A British trekker was recovering in hospital yesterday in the Indian Himalayas after surviving an attack on Friday night that resulted in the deaths of his two Spanish companions.

Martin Young, 32, of Hampshire, who works in Delhi as a civil engineer, had been trekking in the remote and spectacular Kullu Valley in Himachal Pradesh state with his fiancée, Maria Angeles Girones, 35, and her 14-year-old son, Cristobal.

The group pitched their tent near the village of Tundaghosh in a mountainous region which is an eight-hour journey on foot from the nearest motor road and 200km from Simla, the state capital.

At about 10 pm on Friday night they were attacked by four people and severely beaten with clubs. Ms Girones and her son died of their wounds. All three victims of the attack were thrown into a 40ft-deep gorge.

Reports as to subsequent events are unclear, but somehow Mr Young, who had suffered an injury to his head, managed to attract attention and was rescued. Yesterday the bodies of Ms Girones and her son had not yet been recovered from the gorge. A doctor flew into the Kullu Valley from Delhi to assess whether Mr Young should be moved to a hospital in the capital.

Anurag Garg, a police superintendent in Kullu, said yesterday that the assailants had stolen 18,000 rupees (about £270), $100 in foreign currency and a camera.

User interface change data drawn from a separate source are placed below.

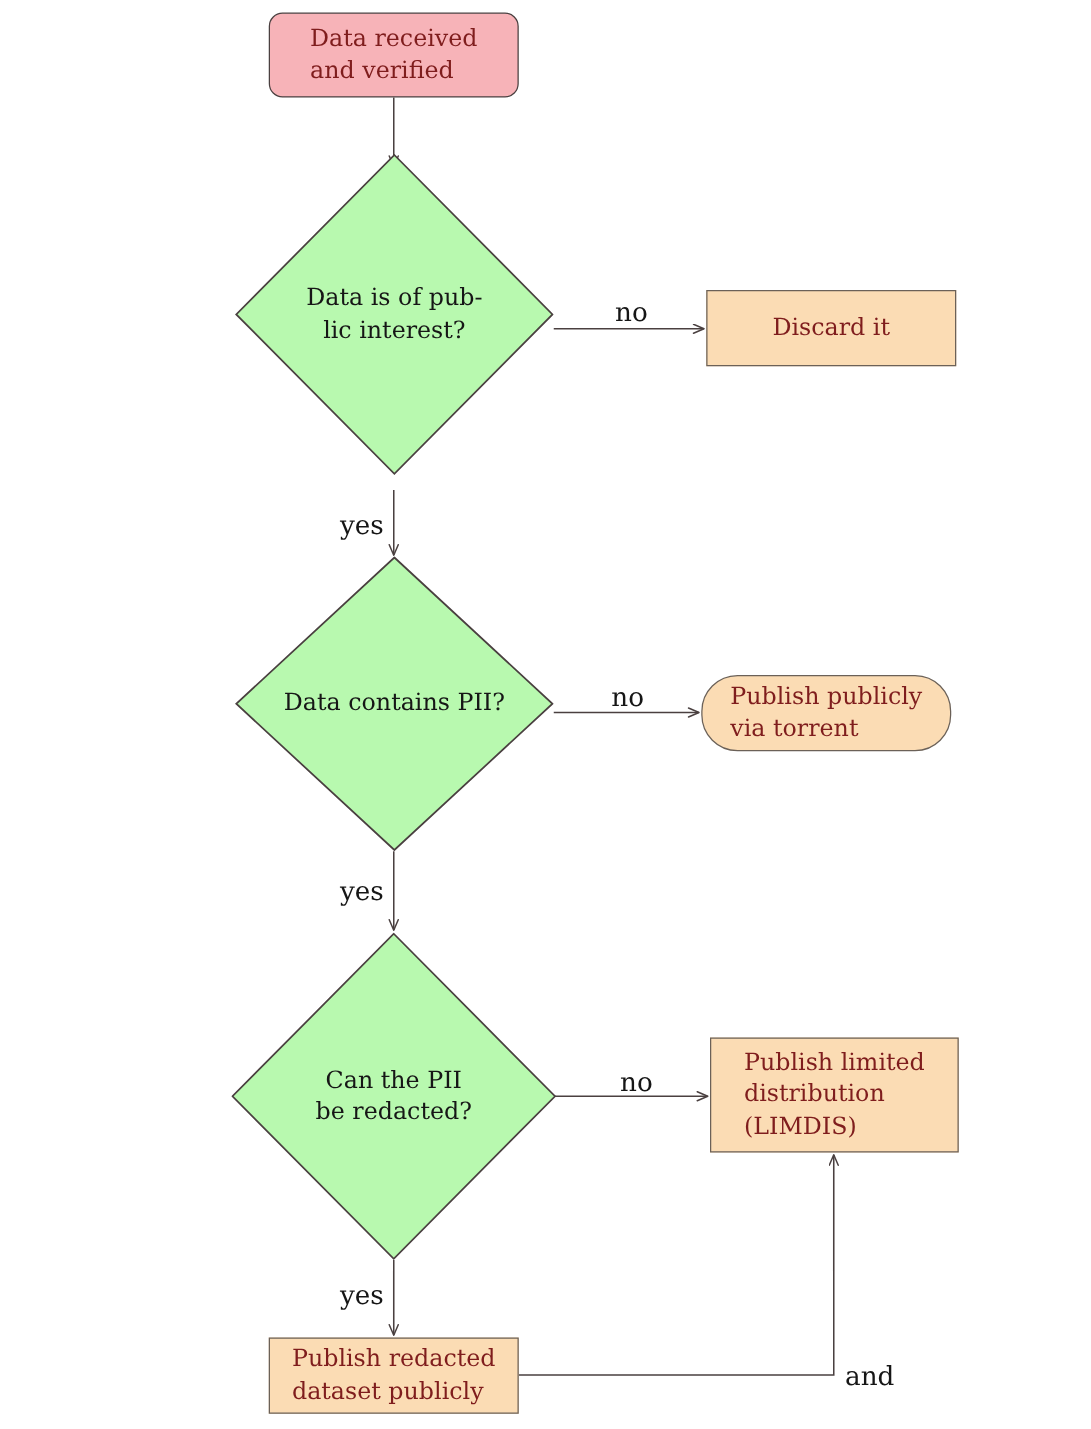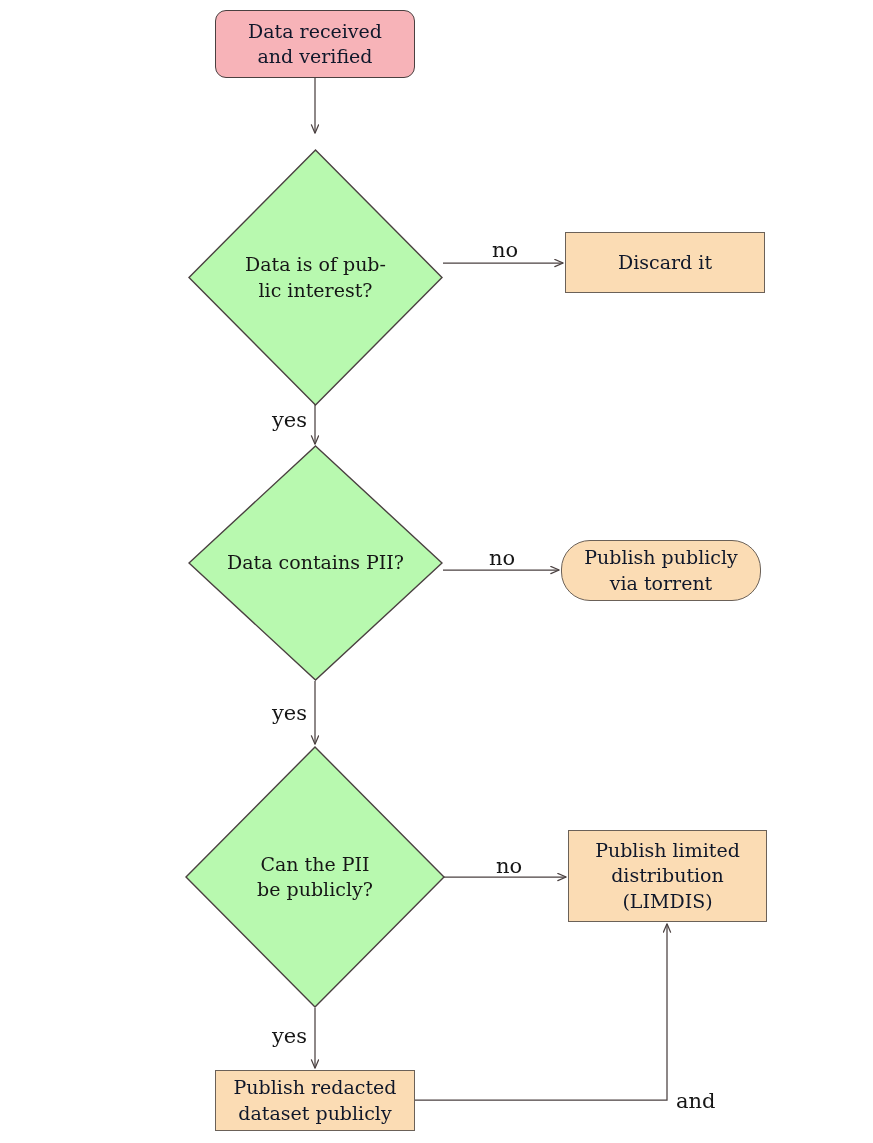"Data received" .node { color: #0f172a -> #7f1d1d; text-align: center -> left }
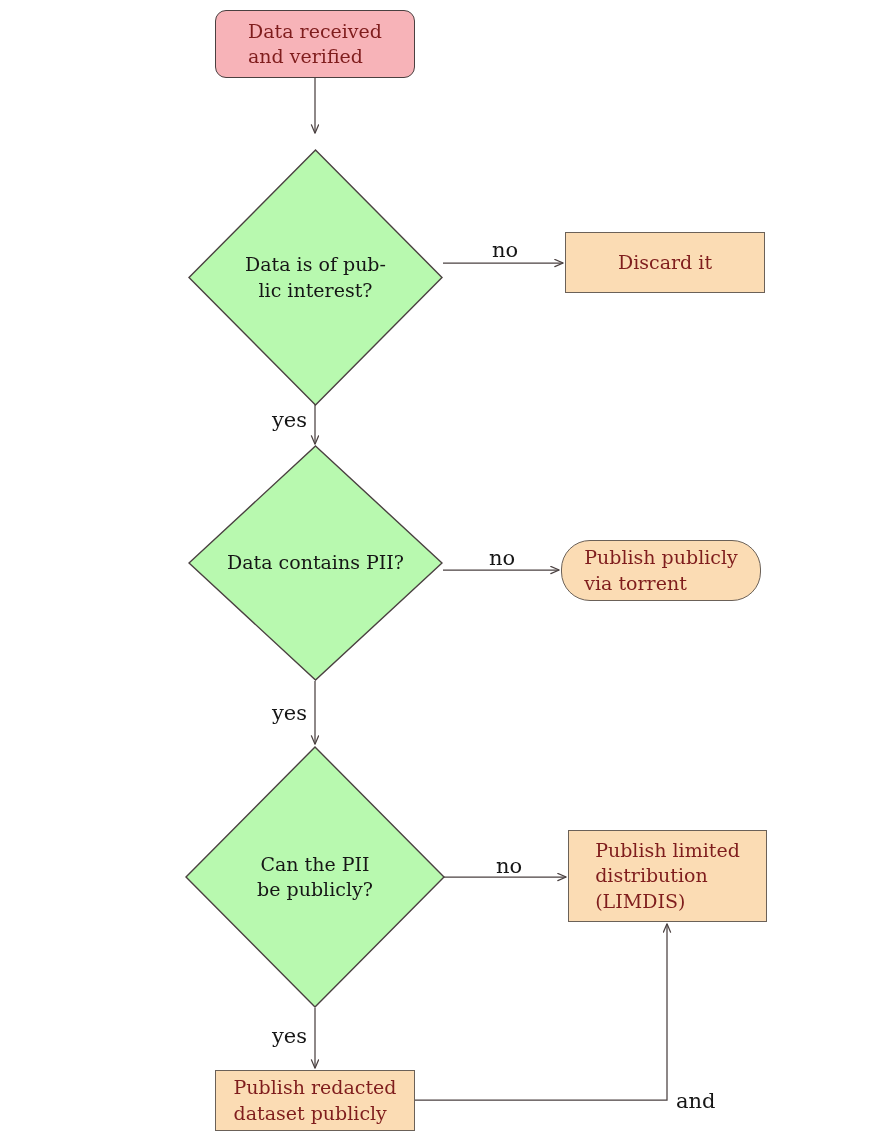"Data is of pub-" div.decision-wrap { top: 149px -> 123px }
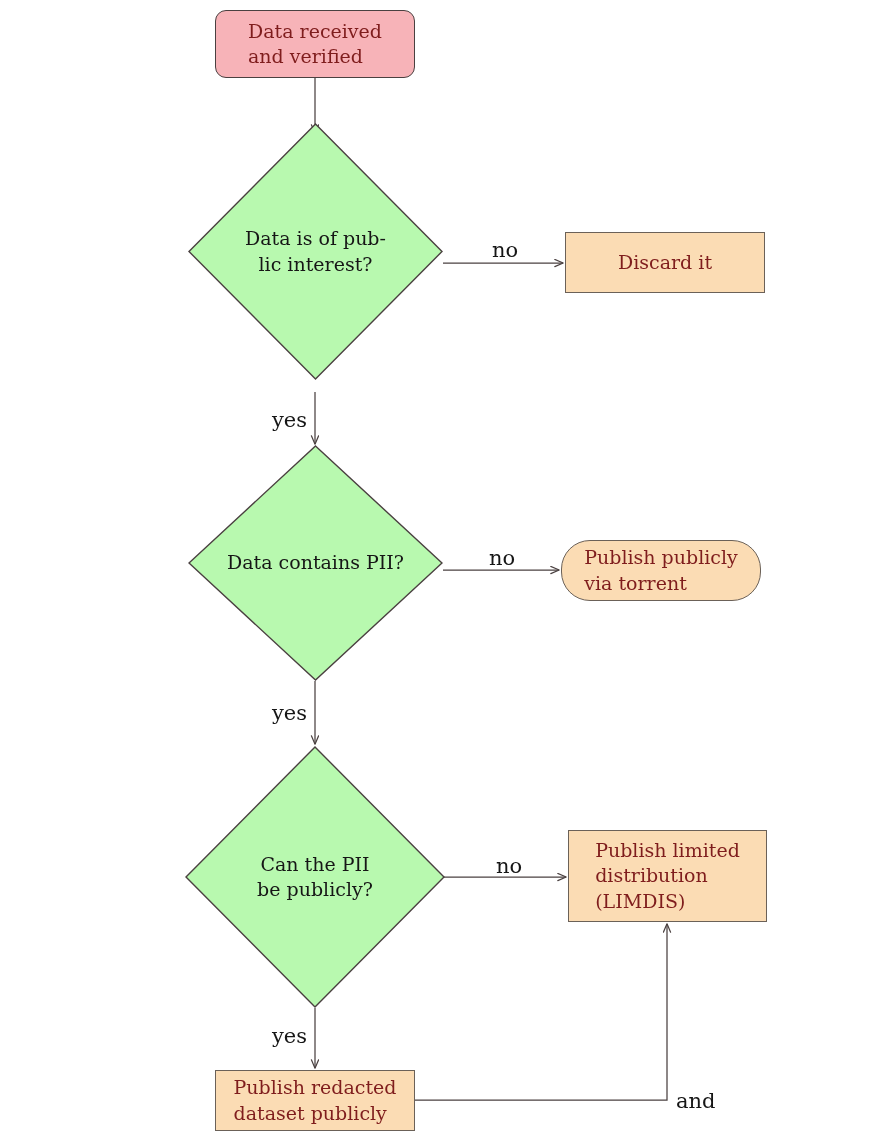"Can the PII" div.decision-label { text: publicly -> redacted }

A hunt for the killers was under way yesterday, with the police checking exit points from the vicinity of the crime in the hope of trapping them.

The Kullu Valley is one of the most popular trekking locations in the Indian Himalayas, receiving about 20,000 foreign visitors a year.

Since the unrest in the better known trekking destination of Kashmir began 10 years ago, the Kullu Valley region has boomed, with domestic tourists and honeymooners pouring in to enjoy the mild weather and mountain scenery.

But Kullu has a more sinister reputation as a place where foreigners have been known to vanish without explanation. A police report quoted in a Delhi weekly magazine this month said that 14 foreigners disappeared without trace between 1992 and 1997, and 48 others have died while visiting the area since 1991 from a variety of causes ranging from drowning to drugs overdoses. Earlier this month a German tourist was killed and his partner injured in the nearby Manikaran valley.

The magazine, Outlook, also claims that foreigners have become involved in cultivating hashish in the valley, with the co-operation of some local people. Despite the severe jail sentences drug offences attract in India, hashish is as openly available in parts of the old town of Manali in the Kullu Valley as in any Amsterdam coffee shop.

In this case, however, police believe the murderers' motive was simple robbery. In Simla, the director general of police, AK Puri, told reporters that the three trekkers who were attacked had had no local porter or guide, even though the police strongly warn foreigners against travelling through the area without native protection.